**Exercise goal:** Filter the data for lines with the word "height", then copy every line so identified.

Web page revision data:
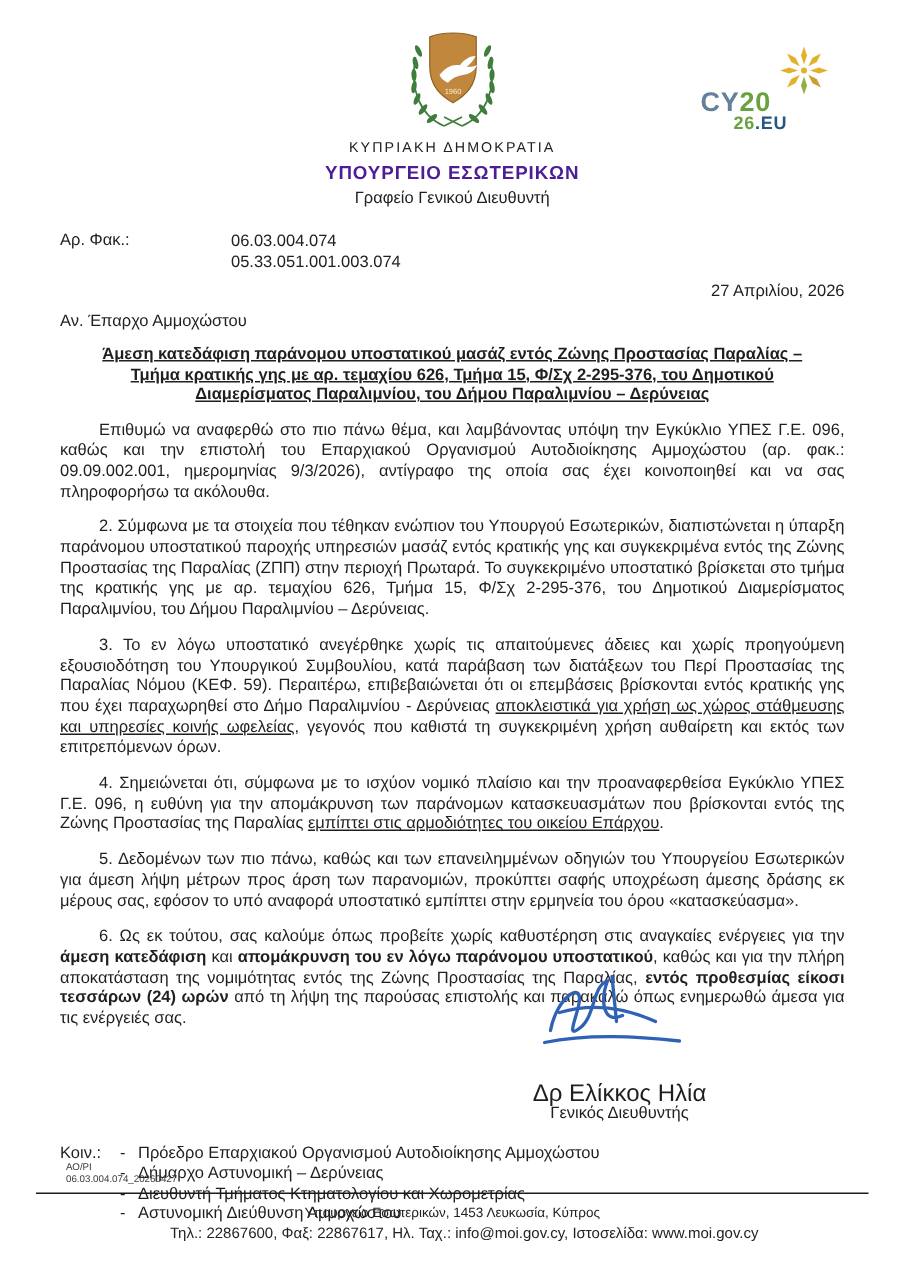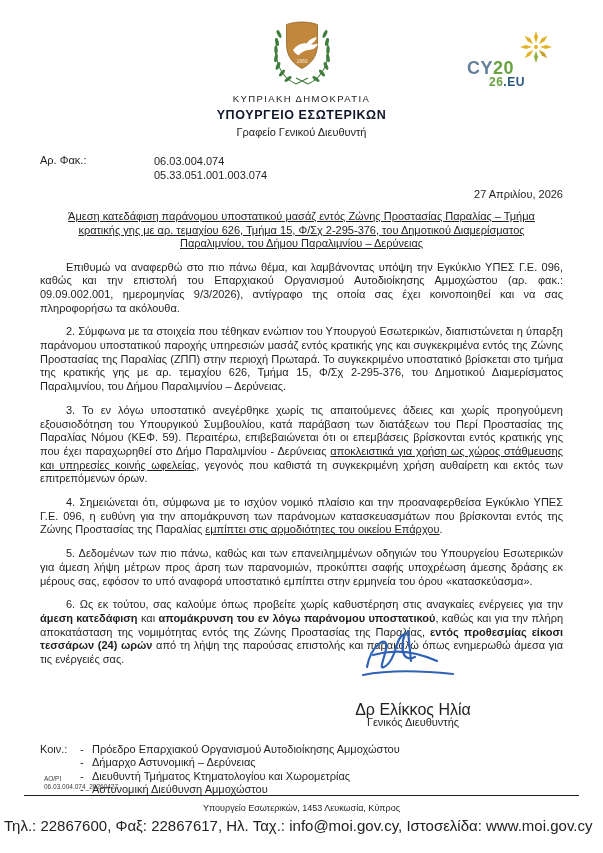--- a/index.html
+++ b/index.html
@@ -18,7 +18,7 @@
   .emblem{display:block;margin:0 auto;}
   .hdr{text-align:center;}
   .hdr-republic{font-size:9.5px;letter-spacing:1.4px;margin-top:5px;color:#222;}
-  .hdr-ministry{font-size:12.5px;font-weight:bold;letter-spacing:.6px;margin-top:4px;color:#0f172a;}
+  .hdr-ministry{font-size:12.5px;font-weight:bold;letter-spacing:.6px;margin-top:4px;color:#4c1d95;}
   .hdr-office{font-size:11px;margin-top:4px;color:#222;}
   .cylogo{position:absolute;top:30px;right:36px;width:100px;height:78px;}
   .cylogo .star{position:absolute;top:0;left:52px;}

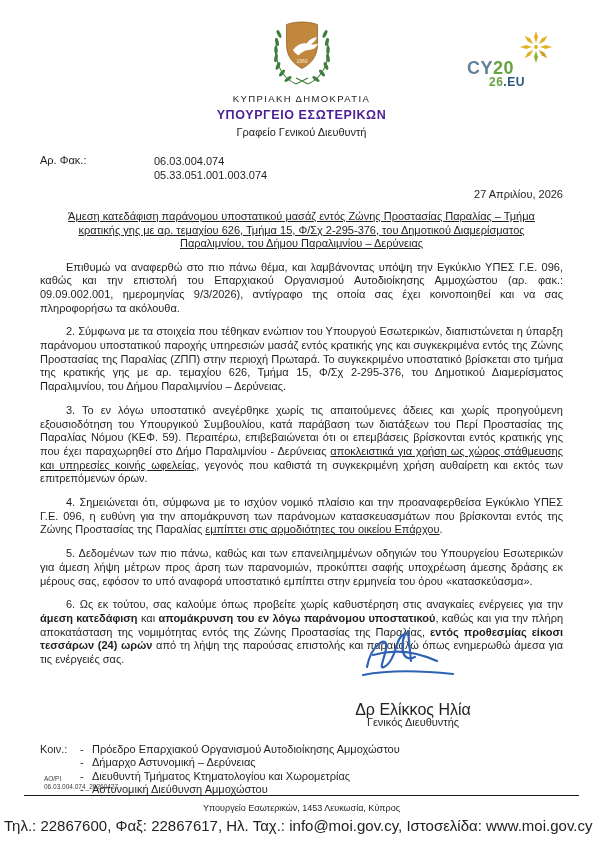--- a/index.html
+++ b/index.html
@@ -141,6 +141,7 @@
 
   <div class="daterow">27 Απριλίου, 2026</div>
 
+  <div class="addressee">Αν. Έπαρχο Αμμοχώστου</div>
 
   <div class="subject">Άμεση κατεδάφιση παράνομου υποστατικού μασάζ εντός Ζώνης Προστασίας Παραλίας – Τμήμα κρατικής γης με αρ. τεμαχίου 626, Τμήμα 15, Φ/Σχ 2-295-376, του Δημοτικού Διαμερίσματος Παραλιμνίου, του Δήμου Παραλιμνίου – Δερύνειας</div>
 

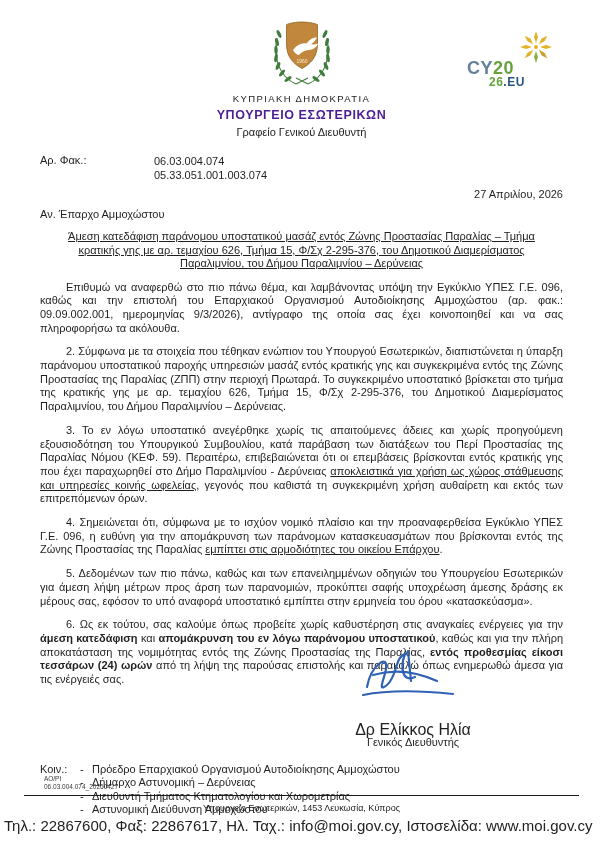--- a/index.html
+++ b/index.html
@@ -34,7 +34,7 @@
   .subject{
     margin:10px 14px 0 14px;
     text-align:center;
-    font-size:11px;font-weight:normal;
+    font-size:11px;font-weight:bold;
     text-decoration:underline;
     line-height:13.5px;
   }

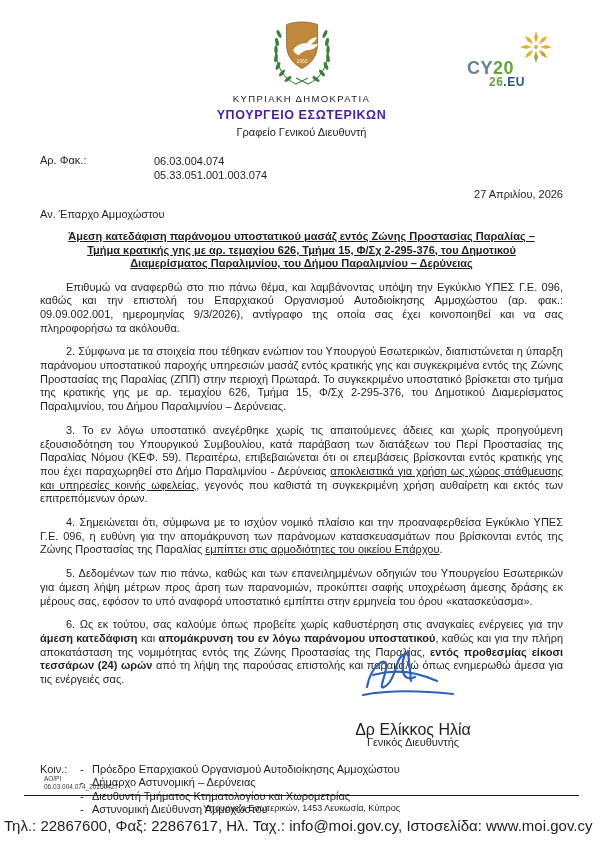--- a/index.html
+++ b/index.html
@@ -69,7 +69,7 @@
   .initials{position:absolute;left:44px;top:0;font-size:6.5px;line-height:7.5px;color:#3a3a3a;}
   .rule{position:absolute;left:24px;right:24px;top:20px;border-top:1.6px solid #1a1a1a;}
   .foot1{position:absolute;left:0;right:0;top:28px;text-align:center;font-size:9px;color:#222;}
-  .foot2{position:absolute;left:4px;right:0;top:42px;font-size:15px;color:#222;}
+  .foot2{position:absolute;left:16px;right:0;top:42px;text-align:center;font-size:10px;color:#222;}
 </style>
 </head>
 <body>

**Worked solution:**
   .cylogo{position:absolute;top:30px;right:36px;width:100px;height:78px;}
     line-height:13.5px;
   .initials{position:absolute;left:44px;top:0;font-size:6.5px;line-height:7.5px;color:#3a3a3a;}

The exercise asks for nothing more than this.